# Anyone competition listed in 2021?



## Gogo (20 Jan 2021)

Hello,

Just out of curiosity...anyone competition listed/received offer/ BMQ date, strictly this year?

Regards.


----------



## da1root (21 Jan 2021)

Hello,

Just to clarify "this year" in recruiting is still last year.  Recruiting works off of the government fiscal year - so a recruiting year is 1 April to 31 March.  The "new year" in recruiting starts 1 April 2021.


----------



## mellauren (22 Feb 2021)

I'm still in the "final processing" stage, have been for almost 2 months,  not sure if I should be concerned. The interviewer at the beginning of Jan told me I would be put on the competition list right away, still waiting for that.  Anyone have any news lately?


----------



## HiTechComms (23 Feb 2021)

mellauren said:


> I'm still in the "final processing" stage, have been for almost 2 months,  not sure if I should be concerned. The interviewer at the beginning of Jan told me I would be put on the competition list right away, still waiting for that.  Anyone have any news lately?

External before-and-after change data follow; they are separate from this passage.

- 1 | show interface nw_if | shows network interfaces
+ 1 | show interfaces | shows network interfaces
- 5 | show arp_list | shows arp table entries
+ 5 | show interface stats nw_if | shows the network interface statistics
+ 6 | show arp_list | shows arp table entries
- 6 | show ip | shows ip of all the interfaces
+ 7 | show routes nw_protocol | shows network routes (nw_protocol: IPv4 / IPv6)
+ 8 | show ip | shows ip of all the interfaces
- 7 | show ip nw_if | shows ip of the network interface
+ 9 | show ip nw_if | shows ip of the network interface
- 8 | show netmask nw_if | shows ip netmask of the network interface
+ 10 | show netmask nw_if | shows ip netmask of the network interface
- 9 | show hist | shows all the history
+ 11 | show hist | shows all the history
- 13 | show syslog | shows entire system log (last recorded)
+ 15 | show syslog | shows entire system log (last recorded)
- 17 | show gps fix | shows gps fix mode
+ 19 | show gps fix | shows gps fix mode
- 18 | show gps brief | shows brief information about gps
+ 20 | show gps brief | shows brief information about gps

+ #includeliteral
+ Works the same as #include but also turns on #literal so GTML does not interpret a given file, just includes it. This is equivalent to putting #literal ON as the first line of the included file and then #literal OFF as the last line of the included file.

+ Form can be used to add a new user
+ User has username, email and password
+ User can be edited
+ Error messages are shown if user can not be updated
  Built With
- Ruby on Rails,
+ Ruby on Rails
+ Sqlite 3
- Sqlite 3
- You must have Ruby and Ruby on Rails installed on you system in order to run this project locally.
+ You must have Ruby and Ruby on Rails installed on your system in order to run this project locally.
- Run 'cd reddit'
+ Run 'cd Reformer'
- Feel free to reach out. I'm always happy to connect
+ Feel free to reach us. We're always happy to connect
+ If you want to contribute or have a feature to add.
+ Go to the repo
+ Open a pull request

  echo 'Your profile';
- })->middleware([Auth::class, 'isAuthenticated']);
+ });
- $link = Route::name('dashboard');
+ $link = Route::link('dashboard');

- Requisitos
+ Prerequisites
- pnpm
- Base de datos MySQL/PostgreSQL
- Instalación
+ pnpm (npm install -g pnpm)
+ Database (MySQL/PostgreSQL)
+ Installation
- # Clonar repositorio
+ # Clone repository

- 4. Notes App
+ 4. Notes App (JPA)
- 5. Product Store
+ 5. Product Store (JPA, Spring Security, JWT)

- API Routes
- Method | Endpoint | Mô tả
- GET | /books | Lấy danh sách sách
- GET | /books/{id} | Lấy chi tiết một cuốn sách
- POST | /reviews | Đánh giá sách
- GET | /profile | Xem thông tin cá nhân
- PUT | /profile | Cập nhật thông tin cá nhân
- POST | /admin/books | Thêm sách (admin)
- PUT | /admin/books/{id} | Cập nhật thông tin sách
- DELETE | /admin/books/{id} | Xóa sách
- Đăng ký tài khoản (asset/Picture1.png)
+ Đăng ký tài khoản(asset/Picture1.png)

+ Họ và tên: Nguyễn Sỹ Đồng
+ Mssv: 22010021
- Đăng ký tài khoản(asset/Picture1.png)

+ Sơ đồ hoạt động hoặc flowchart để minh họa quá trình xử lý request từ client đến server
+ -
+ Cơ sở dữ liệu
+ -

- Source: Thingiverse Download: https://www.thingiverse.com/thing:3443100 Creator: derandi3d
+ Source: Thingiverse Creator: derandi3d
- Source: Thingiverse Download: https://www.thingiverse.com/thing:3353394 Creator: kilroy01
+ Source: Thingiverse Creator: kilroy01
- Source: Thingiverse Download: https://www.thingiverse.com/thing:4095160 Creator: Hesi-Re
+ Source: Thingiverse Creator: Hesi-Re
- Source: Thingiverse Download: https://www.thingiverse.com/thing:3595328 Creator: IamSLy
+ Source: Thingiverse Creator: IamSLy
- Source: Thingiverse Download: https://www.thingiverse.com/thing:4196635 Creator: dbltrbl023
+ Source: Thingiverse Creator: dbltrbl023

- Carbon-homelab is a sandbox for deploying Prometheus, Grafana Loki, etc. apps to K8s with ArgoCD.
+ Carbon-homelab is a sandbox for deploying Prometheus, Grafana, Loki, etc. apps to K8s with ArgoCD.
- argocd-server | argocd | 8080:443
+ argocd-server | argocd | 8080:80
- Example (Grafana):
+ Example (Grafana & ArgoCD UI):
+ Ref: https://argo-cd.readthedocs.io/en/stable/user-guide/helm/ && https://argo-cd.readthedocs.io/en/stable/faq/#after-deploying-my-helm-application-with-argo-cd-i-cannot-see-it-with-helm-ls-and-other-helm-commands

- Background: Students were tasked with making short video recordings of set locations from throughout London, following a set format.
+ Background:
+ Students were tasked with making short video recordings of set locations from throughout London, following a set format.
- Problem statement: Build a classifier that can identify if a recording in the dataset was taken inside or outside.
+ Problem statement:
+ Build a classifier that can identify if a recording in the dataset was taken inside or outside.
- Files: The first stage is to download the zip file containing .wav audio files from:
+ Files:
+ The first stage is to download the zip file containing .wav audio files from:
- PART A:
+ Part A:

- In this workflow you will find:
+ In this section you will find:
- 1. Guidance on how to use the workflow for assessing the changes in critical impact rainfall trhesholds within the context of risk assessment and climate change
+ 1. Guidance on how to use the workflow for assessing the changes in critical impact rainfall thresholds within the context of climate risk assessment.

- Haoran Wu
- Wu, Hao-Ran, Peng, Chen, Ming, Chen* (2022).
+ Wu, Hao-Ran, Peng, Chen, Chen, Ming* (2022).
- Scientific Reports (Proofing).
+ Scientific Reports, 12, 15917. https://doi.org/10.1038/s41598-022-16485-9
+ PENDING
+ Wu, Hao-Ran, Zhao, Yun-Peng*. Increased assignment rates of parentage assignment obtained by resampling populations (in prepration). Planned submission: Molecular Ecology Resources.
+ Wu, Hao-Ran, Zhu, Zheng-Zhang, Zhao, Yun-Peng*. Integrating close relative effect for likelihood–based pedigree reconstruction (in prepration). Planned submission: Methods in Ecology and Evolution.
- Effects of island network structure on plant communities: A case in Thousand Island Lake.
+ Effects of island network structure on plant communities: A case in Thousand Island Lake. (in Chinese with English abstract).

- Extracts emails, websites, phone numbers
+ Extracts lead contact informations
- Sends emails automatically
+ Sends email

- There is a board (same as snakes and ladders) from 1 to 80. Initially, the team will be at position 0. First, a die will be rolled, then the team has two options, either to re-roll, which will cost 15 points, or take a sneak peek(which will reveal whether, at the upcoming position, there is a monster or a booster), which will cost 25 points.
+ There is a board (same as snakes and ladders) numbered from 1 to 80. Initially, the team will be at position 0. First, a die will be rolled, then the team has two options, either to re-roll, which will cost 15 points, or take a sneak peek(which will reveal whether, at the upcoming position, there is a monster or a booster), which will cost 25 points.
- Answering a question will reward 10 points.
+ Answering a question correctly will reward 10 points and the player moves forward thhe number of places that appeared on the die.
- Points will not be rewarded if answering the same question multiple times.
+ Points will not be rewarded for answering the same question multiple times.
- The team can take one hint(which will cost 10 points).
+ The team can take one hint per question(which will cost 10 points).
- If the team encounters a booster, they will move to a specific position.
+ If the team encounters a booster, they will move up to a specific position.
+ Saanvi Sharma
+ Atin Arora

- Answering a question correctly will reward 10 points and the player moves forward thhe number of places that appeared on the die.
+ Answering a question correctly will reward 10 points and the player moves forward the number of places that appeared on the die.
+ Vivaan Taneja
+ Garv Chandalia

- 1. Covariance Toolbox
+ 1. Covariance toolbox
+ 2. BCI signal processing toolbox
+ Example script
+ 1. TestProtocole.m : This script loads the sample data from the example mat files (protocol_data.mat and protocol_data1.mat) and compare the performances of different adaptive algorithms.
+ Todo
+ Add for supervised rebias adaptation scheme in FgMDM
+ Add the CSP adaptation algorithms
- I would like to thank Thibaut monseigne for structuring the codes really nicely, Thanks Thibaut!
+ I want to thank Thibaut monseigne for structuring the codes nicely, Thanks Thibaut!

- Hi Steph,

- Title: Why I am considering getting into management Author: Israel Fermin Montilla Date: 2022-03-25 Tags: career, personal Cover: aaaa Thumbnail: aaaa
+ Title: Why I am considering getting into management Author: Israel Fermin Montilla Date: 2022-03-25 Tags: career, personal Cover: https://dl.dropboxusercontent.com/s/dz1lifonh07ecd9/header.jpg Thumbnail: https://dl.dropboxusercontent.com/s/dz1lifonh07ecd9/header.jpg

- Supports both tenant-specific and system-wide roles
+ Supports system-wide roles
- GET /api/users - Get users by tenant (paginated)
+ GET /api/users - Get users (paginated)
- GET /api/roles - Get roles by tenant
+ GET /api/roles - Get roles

Been on CL in December 2020. There was another poster that said he started in 2019 he finally got into BMOQ for March 2021. Basically its about at least a year wait. 
Not sure why CAF is running recruiting commercials on TV if the pace of the processing is like 1-2 years.  Most people will just find something else in that amount of time.


----------



## csers (26 Feb 2021)

The wait can be a lot longer than a year...


----------



## Noah_b1999 (27 Mar 2021)

i was emailed at the start of Feb informing me i was on the CL. they said if I hear nothing by end of April to email my recruiter. you can also check your file online through the application portal


----------



## Charlie26 (24 Apr 2021)

I was CL'd for Ammo Tech. I got a call but I needed a defer due to timing and a legal issue that came up*. The call funny enough came March 31 with a swearing-in on April 1st. Currently waiting for a second call.  I started my application in Sept. 2020 and was finished the process around Dec. same year. 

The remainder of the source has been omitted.